The defendant is in a bad way. Two judicial officers help Elisabeth R. into the courtroom of the Higher Regional Court of Koblenz. The petite woman, 75 years old, wears handcuffs and complains that she is nauseous. A little later, during the reading of the indictment, she holds her head over a trash can below the table. R., who taught as a religion teacher in Mainz for decades, is, in the opinion of the Federal Prosecutor's Office, responsible for the theory to which the four other defendants referred and which is said to have guided their actions.

Timo Steppat

Correspondent for Hesse, Rhineland-Palatinate and Saarland based in Wiesbaden.

  • Follow I follow

For several years now, R. has been publishing essays in which she questions the legitimacy of the Federal Republic of Germany and calls for the restoration of the German Empire in 1871. This alone cost the pensioner R. her pension in the past, against which she also took legal action and initially failed.

She is now on trial as the alleged ringleader of a terrorist group. Also in the dock are four men between the ages of 44 and 56 who belonged to a chat group called "United Patriots." The group became known under this name after their arrest just over a year ago, in April 2022. According to investigators, the four men are said to have become radicalized during the protests against the Corona measures in the pandemic. One of them established contact with R., who had been active in the so-called Reichsbürger milieu for a long time and maintained contacts. From then on, she is said to have been involved in the planning and meetings.

Death of people accepted

The aim of the group is said to have been to eliminate the free democratic basic order and to install an "authoritarian government based on the model of the German Empire," according to Federal Prosecutor Nikolaus Forschner, who read out the indictment on Wednesday morning. They are said to have pursued a multi-stage plan: substations and lines were to be permanently damaged with attacks in order to cause a week-long power outage in Germany.

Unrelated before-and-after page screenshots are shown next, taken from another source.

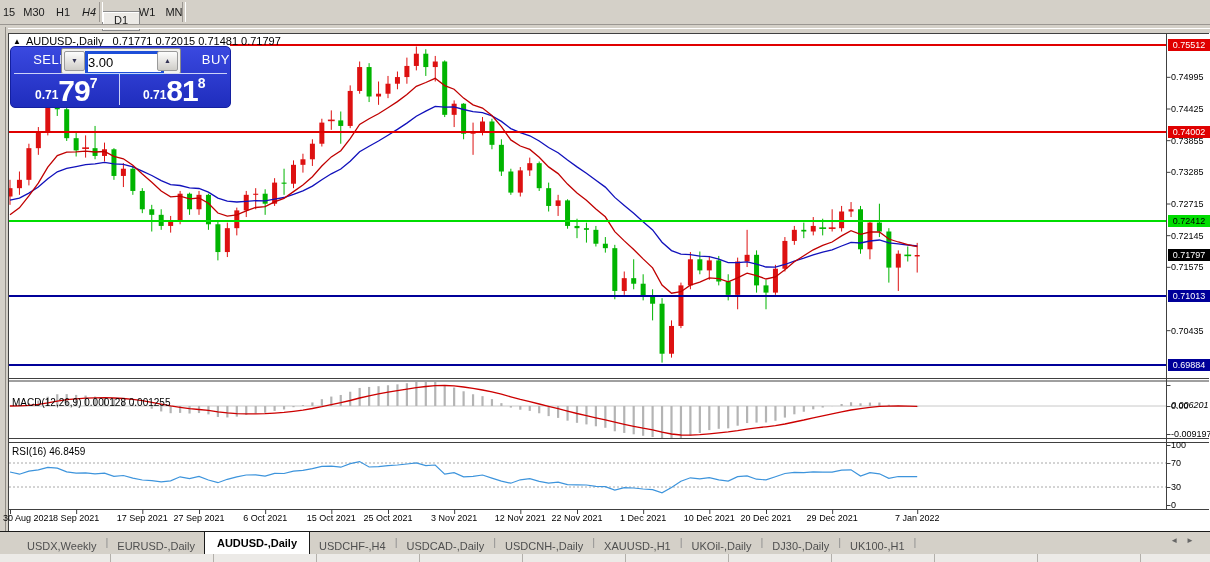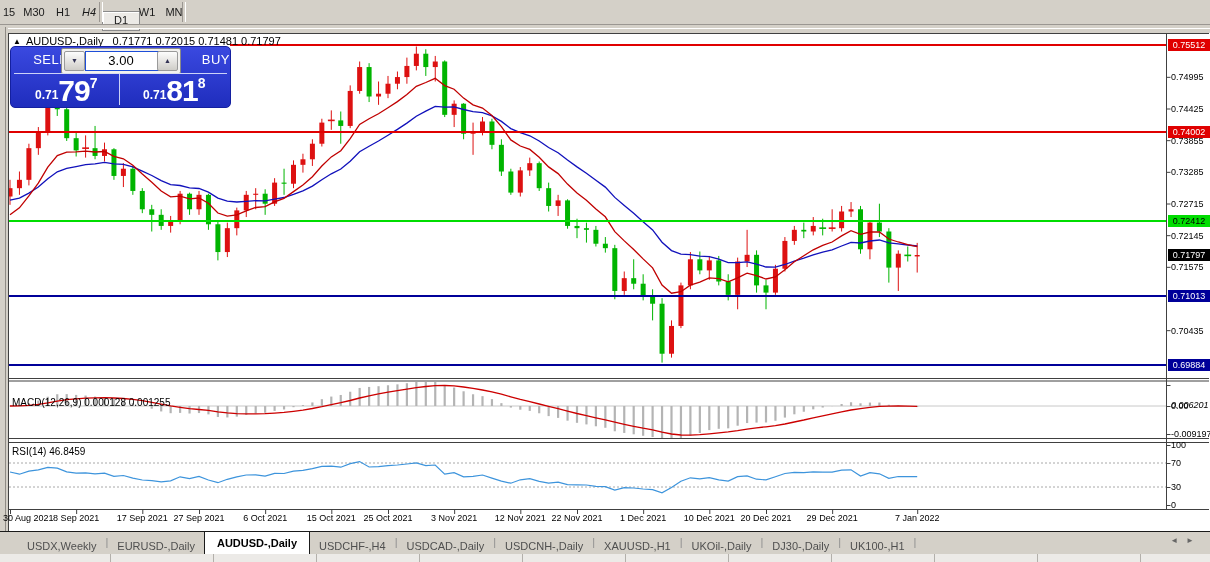--- a/index.html
+++ b/index.html
@@ -46,7 +46,7 @@
   .vol-spin.down{left:2px;}
   .vol-spin.up{right:2px;}
   .vol-value{position:absolute;left:23px;top:2px;width:70px;height:18px;background:#fff;
-    border:1px solid #1d4ed8;font-size:13px;color:#000;text-align:center;line-height:18px;padding-right:3px;}
+    border:3px solid #1d4ed8;font-size:13px;color:#000;text-align:left;line-height:18px;padding-right:3px;}
   .tp-price{position:absolute;top:27px;height:32px;color:#fff;white-space:nowrap;}
   .tp-price .pfx{font-size:12px;font-weight:bold;vertical-align:2px;}
   .tp-price .big{font-size:30px;font-weight:bold;letter-spacing:-1px;}

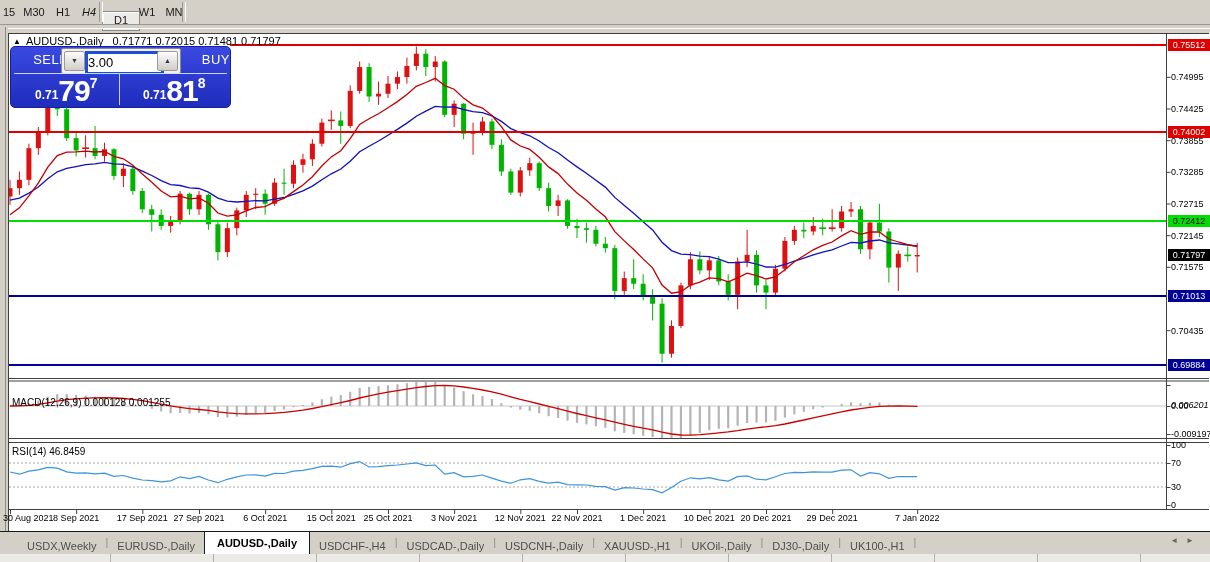--- a/index.html
+++ b/index.html
@@ -456,7 +456,7 @@
 </div>
 
 <div class="pane-label" style="left:12px;top:397px;">MACD(12,26,9) 0.000128 0.001255</div>
-<div class="pane-label" style="left:12px;top:446px;">RSI(14) 46.8459</div>
+<div class="pane-label" style="left:12px;top:446px;">RSI(16) 46.8459</div>
 
 <div id="price-axis">
     <div class="axis-label" style="top: 72.3333px;">0.74995</div>

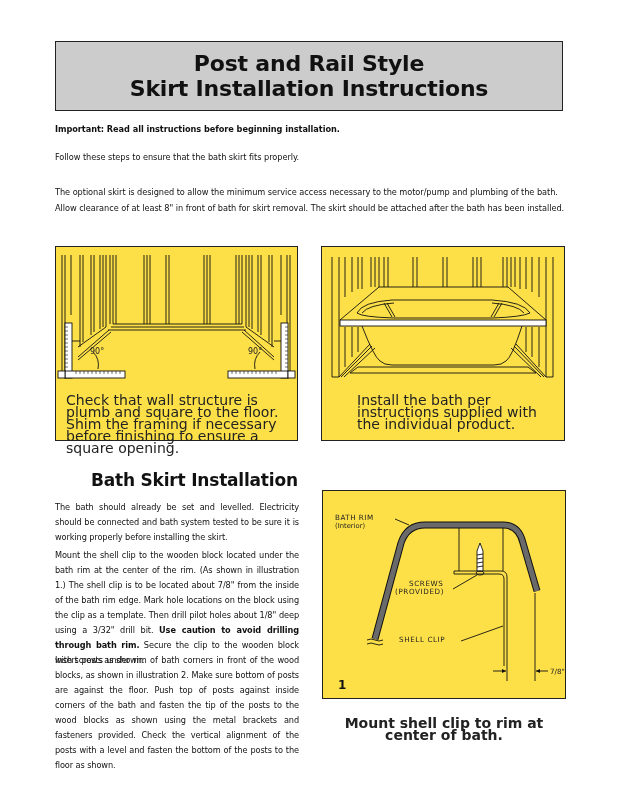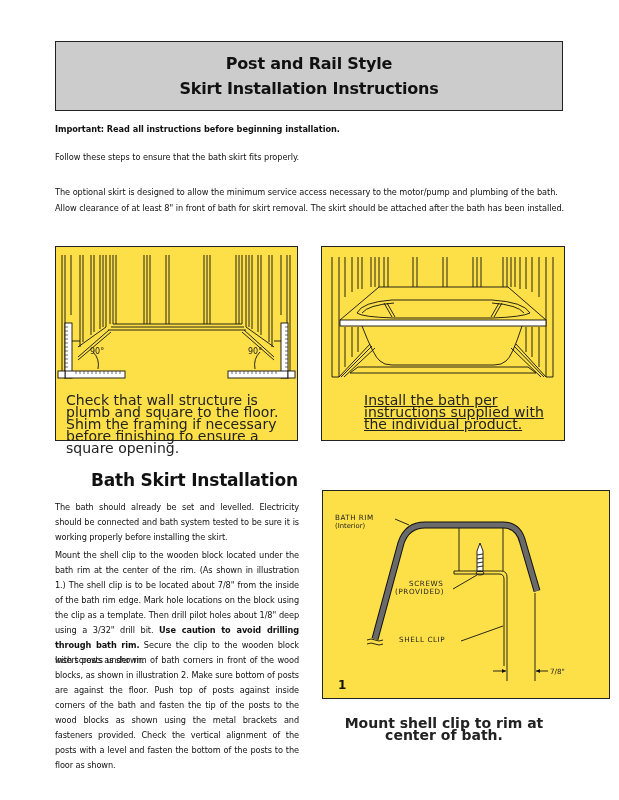--- a/index.html
+++ b/index.html
@@ -9,7 +9,7 @@
     background: #cccccc; border: 1px solid #222; box-sizing: border-box;
     text-align: center;
   }
-  .title-box .line { font-family: "DejaVu Sans", sans-serif; font-weight: bold; font-size: 16px; line-height: 25px; letter-spacing: -0.2px; }
+  .title-box .line { font-family: "DejaVu Sans", sans-serif; font-weight: bold; font-size: 22px; line-height: 25px; letter-spacing: -0.2px; }
   .title-box .line1 { margin-top: 9px; }
   .p { position: absolute; left: 55px; width: 510px; font-size: 8.2px; line-height: 11px; letter-spacing: -0.05px; }
   .p.bold { font-weight: bold; }

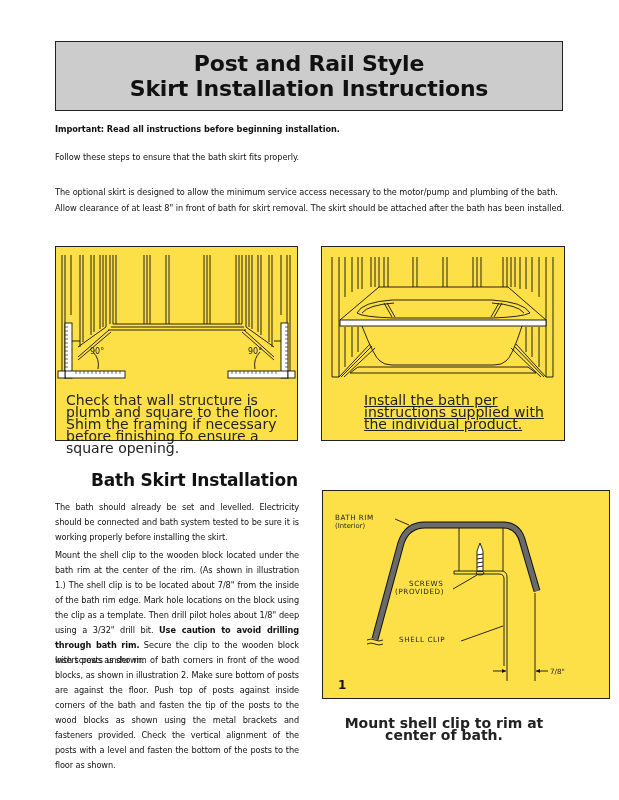--- a/index.html
+++ b/index.html
@@ -232,7 +232,7 @@
       <line x1="224" y1="130" x2="231" y2="130"></line>
     </g>
   </svg>
-  <div class="caption" style="left:42px; top:147px; width:195px;text-decoration:underline;">Install the bath per instructions supplied with the individual product.</div>
+  <div class="caption" style="left:35px; top:147px; width:195px;">Install the bath per instructions supplied with the individual product.</div>
 </div>
 
 <div class="section-heading">Bath Skirt Installation</div>

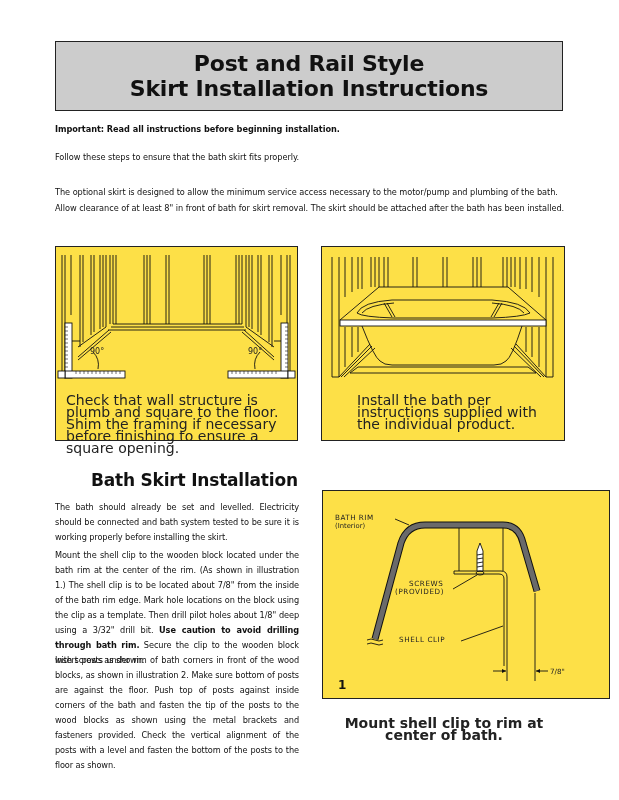--- a/index.html
+++ b/index.html
@@ -241,7 +241,7 @@
 <div class="col" style="top:548px;"><span>Mount the shell clip to the wooden block located under the bath rim at the center of the rim.  (As shown in illustration 1.)  The shell clip is to be located about 7/8" from the inside of the bath rim edge. Mark hole locations on the block using the clip as a template. Then drill pilot holes about 1/8" deep using a 3/32" drill bit. </span><b>Use caution to avoid drilling through bath rim.</b><span>  Secure the clip to the wooden block with screws as shown.</span></div>
 <div class="col" style="top:653px;">Insert posts under rim of bath corners in front of the wood blocks, as shown in illustration 2.  Make sure bottom of posts are against the floor.  Push top of posts against inside corners of the bath and fasten the tip of the posts to the wood blocks as shown using the metal brackets and fasteners provided.  Check the vertical alignment of the posts with a level and fasten the bottom of the posts to the floor as shown.</div>
 
-<div class="frame" style="left:322px; top:490px; width:288px; height:209px;">
+<div class="frame" style="left:322px; top:490px; width:244px; height:209px;">
   <svg width="242" height="207" style="position:absolute; left:0; top:0;">
 
     <path d="M52 148 L78 52 Q84 34 102 34 L180 34 Q196 34 200 52 L214 100" stroke="#111" stroke-width="7" fill="none" stroke-linejoin="round"></path>

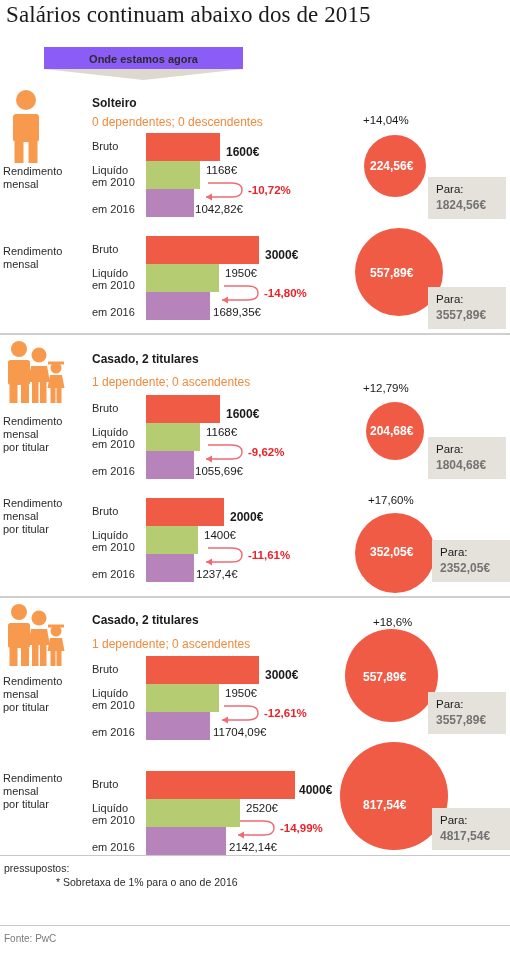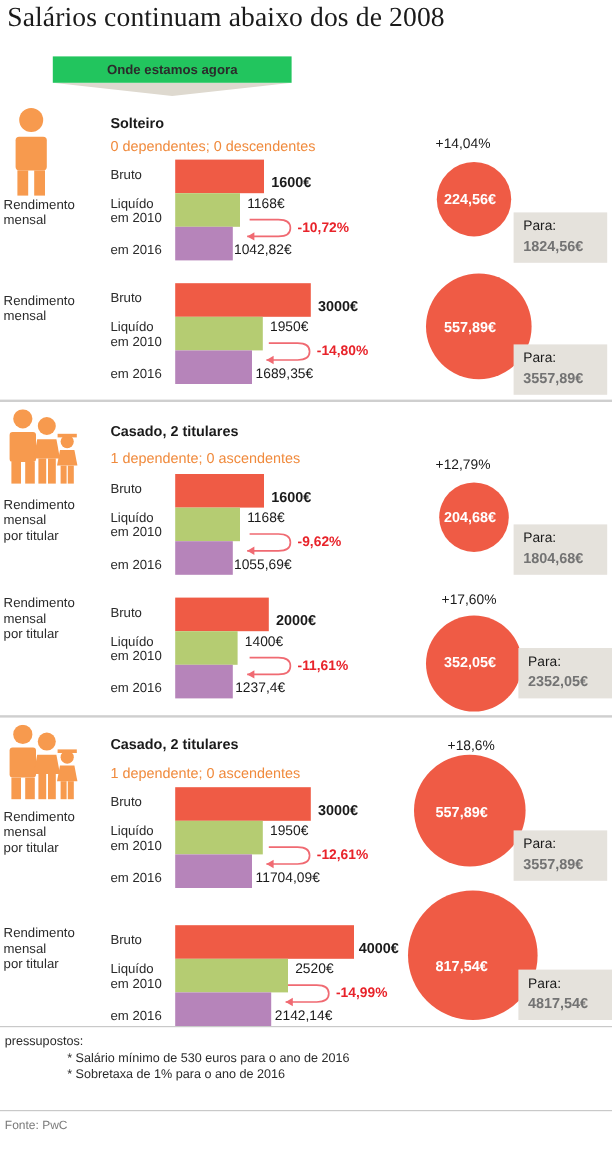--- a/index.html
+++ b/index.html
@@ -107,7 +107,7 @@
 
 <div class="page">
 
-  <div class="title">Salários continuam abaixo dos de 2008</div>
+  <div class="title">Salários continuam abaixo dos de 2015</div>
 
   <div class="banner" id="banner-left">
     <span>Onde estamos agora</span>

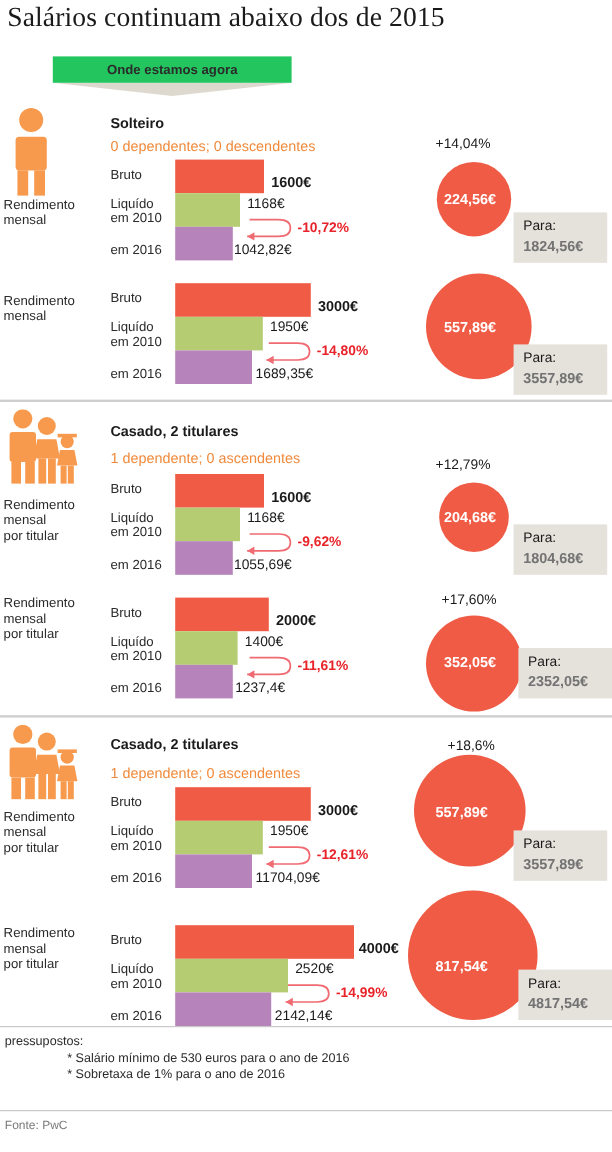--- a/index.html
+++ b/index.html
@@ -20,7 +20,7 @@
 
   
   .banner{
-    position:absolute;background:#22c55e;color:#2b2b2b;
+    position:absolute;background:#8b5cf6;color:#2b2b2b;
     font-size:11px;font-weight:bold;text-align:center;line-height:13px;
     padding-top:6px;box-sizing:border-box;
   }

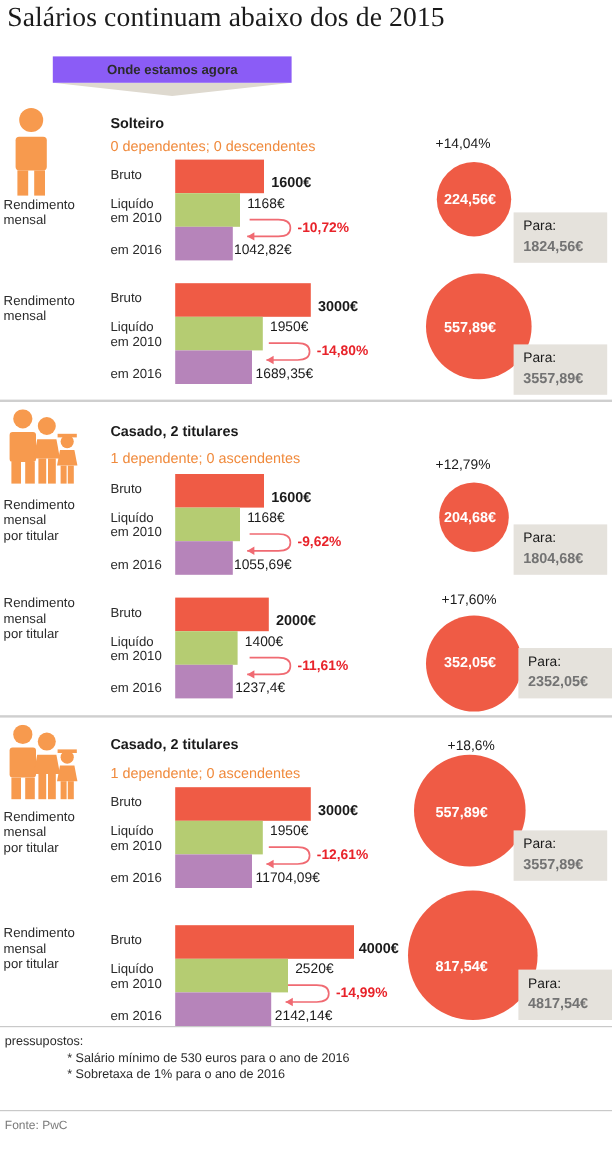--- a/index.html
+++ b/index.html
@@ -379,7 +379,6 @@
 
   <div class="notes">
     <div>pressupostos:</div>
-    <div class="ind">* Salário mínimo de 530 euros para o ano de 2016</div>
     <div class="ind">* Sobretaxa de 1% para o ano de 2016</div>
   </div>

According to the indictment, the group is also said to have planned the dismissal of the federal government. An actor, disguised as Chancellor or Federal President, was to declare on television that the German Empire of 1871 would be restored and that the Federal Government had therefore been deposed. In addition, according to the Federal Prosecutor's Office, the Federal Minister of Health, Karl Lauterbach (SPD), was to be kidnapped from a talk show in front of the cameras.

300,000 euros for weapons

Both in the case of Lauterbach's bodyguards and in the event of a power outage, the group would have suffered considerable damage, but above all the death of people, according to the indictment. Through the planned acts, the defendants wanted to intimidate the population and cause considerable damage to the state. The defendants, some of whom come from the Bundeswehr themselves, are said to have announced their intention to recruit members of the Special Forces Command. In total, it is about a sentence of ten years, which could also go beyond that in the event of a summing up of sentences.